Duisburg. . Wegen eines langwierigen Streits um Investitionen und Betriebskosten droht die Selbstständigkeit von Mursin Kaya als Bausachverständiger zu scheitern.

Selbstständigkeit kann ein Weg sein, der Arbeitslosigkeit zu entkommen. Mursin Kaya hat das mit Hilfe des Jobcenters als Bausachverständiger versucht. Doch gerade als er die schwierige Anlaufphase überstanden glaubte, gab’s kein Geld mehr von der Behörde.

Wegen Meinungsverschiedenheiten über Anerkennung von Ausgaben stellte sie nach neun Monaten im April 2014 ihre Unterstützung ein – der Rheinhauser steht deshalb vor dem beruflichen Aus. „Und das gerade jetzt, als mein Geschäft zu laufen begann“, bedauert der 37-Jährige.

Holpriger Start in der Selbstständigkeit

Architektur hat Mursin Kaya studiert bis 2008, doch danach keinen festen Job gefunden. „Ich konnte immer nur sehr kurz arbeiten, für den Bezug von Arbeitslosengeld hat es nie gereicht“, berichtet er. Das Angebot des Jobcenters, sich zum Bausachverständigen weiterzubilden, habe er deshalb gern akzeptiert. Er kennt sich aus in der Branche, nach der Schule hatte er eine Ausbildung zum Stahlbetonbauer bei Holzmann gemacht. Vier Monate dauerte die Ausbildung im „Hochschul-Team“ für arbeitslose Akademiker, vom Jobcenter finanziert. „Das hat rund 12 000 Euro gekostet“, schätzt der Rheinhauser.

Im Juni 2013 machte er sich selbstständig in einer Krefelder Bürogemeinschaft mit anderen Akademikern. Das Jobcenter sagte weitere Unterstützung zu, ohne zeitliche Befristung, wie Kaya sagt. Der Start sollte sich als schwierig erweisen. Die ersten Monate verliefen mit Werbung in eigener Sache, sich bekannt zu machen. Die 750 Euro, die ihm die Behörde gezahlt habe für Miete, Krankenkasse und Lebensunterhalt habe er durch Einkünfte aus Aufträgen nicht verdienen können.

Schwebendes Verfahren

Beim Duisburger Jobcenter hat die WAZ angefragt, warum eine Verständigung über die Frage, welche Ausgaben abgerechnet werden können, nicht beizeiten möglich war.

Zu einem schwebenden Verfahren werde man sich nicht äußern, so eine Sprecherin.
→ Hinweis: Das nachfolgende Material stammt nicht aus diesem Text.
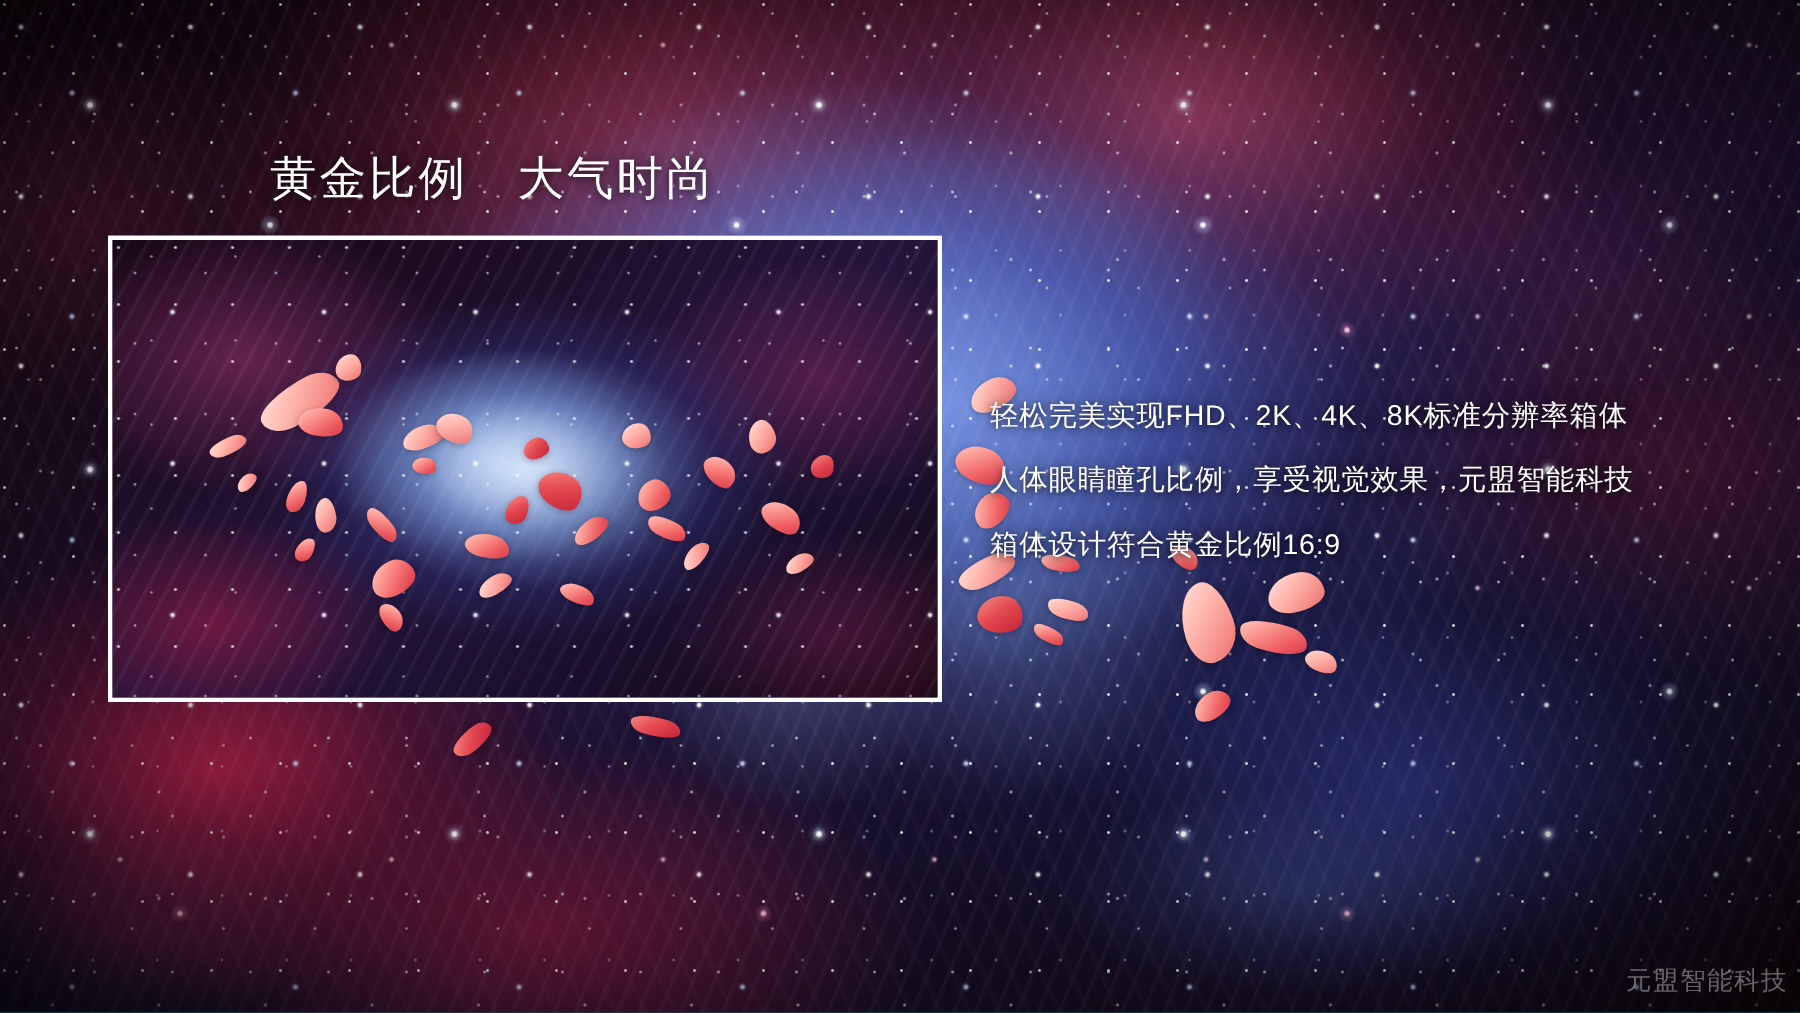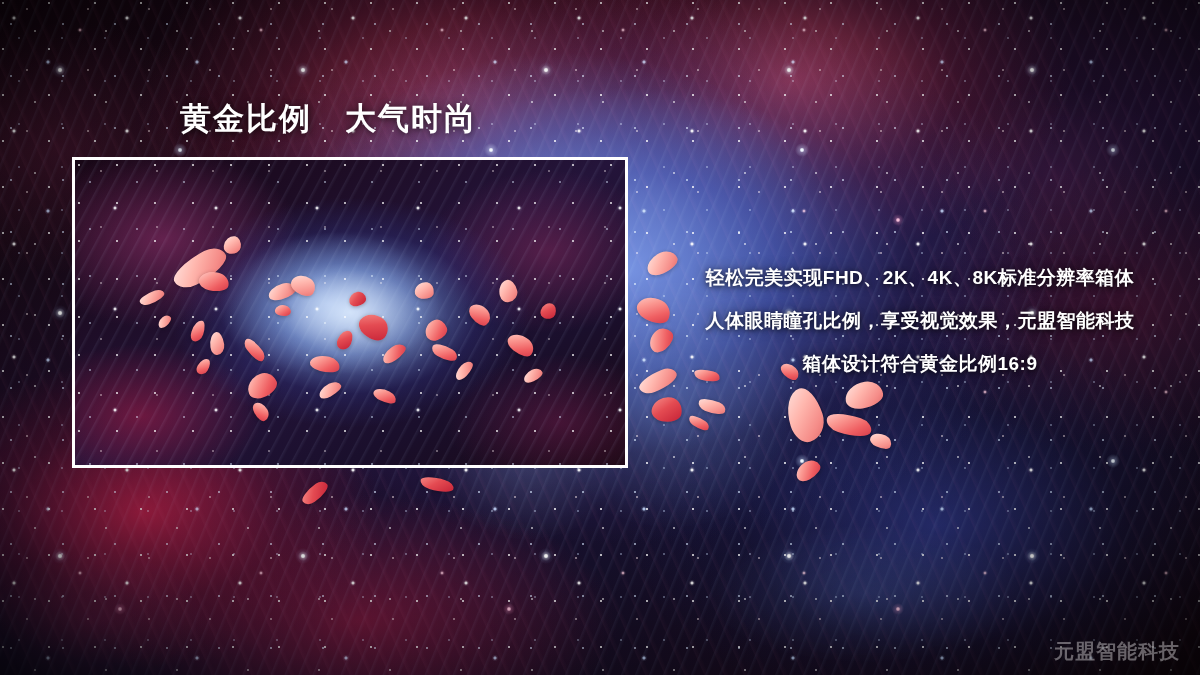"黄金比例 大气时尚" #slide { font-weight: bold -> none }
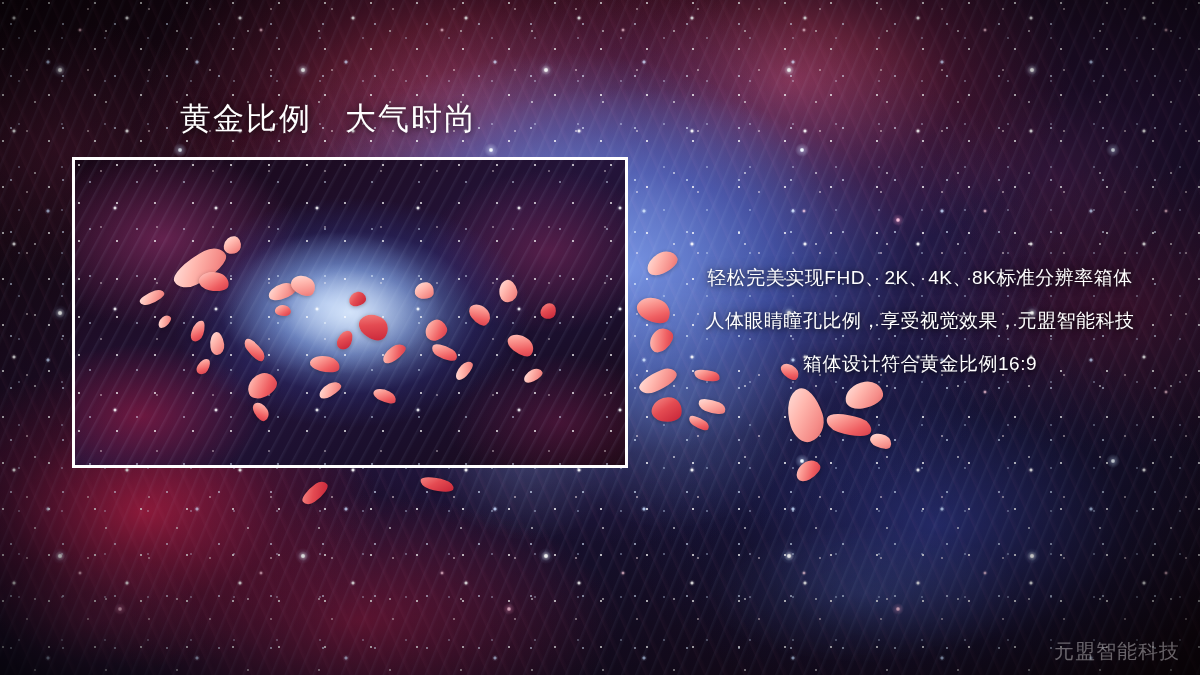"轻松完美实现FHD、2K、4K、8K标准分辨率箱体" #body-copy .copy-line { text-align: center -> none }
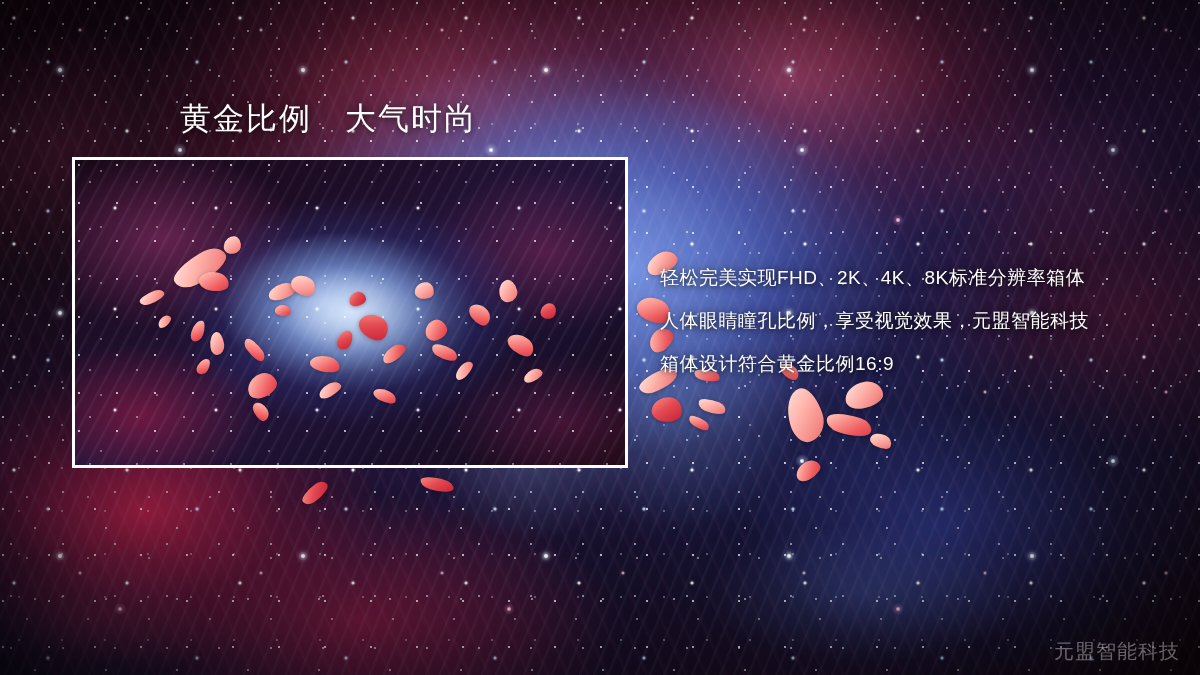"元盟智能科技" #watermark { font-size: 20px -> 17px; right: 20px -> 8px }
Gewinnmindernde Ausgaben würde aber von Steuer- und Sozialrecht anders bewertet.

Warten auf die Justiz

Nach acht Monaten habe er Hoffnung geschöpft. „Die ersten Aufträge kamen, nachdem ich mich dem Sachverständigen-Verband ‘Bauexperts’ angeschlossen hatte.“ Für ihn unvermittelt habe allerdings dann das Jobcenter seine Zahlung eingestellt. Mietrückstände seien zunächst als Begründung angeführt worden, sein Widerspruch samt Beleg über die Mietzahlung ohne Erfolg geblieben. Ständig habe er mit wechselnden Sachbearbeitern zu tun gehabt, beklagt Mursin Kaya, das habe eine Verständigung erschwert. Sein Eindruck: „Die arbeiten eher gegen mich, als für mich. Dabei wollen sie mich doch loswerden.“

Die Folgen: Das Büro musste er kündigen, zusätzlich hat er Probleme, einen kfw-Kredit über 12 000 Euro zu bedienen, den er für notwendige Geräte aufnehmen musste. Bei dieser Art von Ausgabe vermutet sein Anwalt Mike Marcinowski die Wurzel der Meinungsverschiedenheiten. „Es geht um Investitionen und Betriebskosten“, erklärt der Jurist. Einen Teil der Ausgaben erkennt das Jobcenter nicht an.“ Die Grundlage, eine einstweilige Anordnung beim Sozialgericht zu erwirken, gebe es nicht, erklärt Marcinowski. So mahlen nun die Mühlen der Justiz: Mursin Kaya wartet auf die Entscheidung über sein Widerspruchsverfahren, das der Anwalt im vergangenen August angestrengt hat und die Untätigkeitsklage gegen das Jobcenter, die er im Januar eingereicht hat.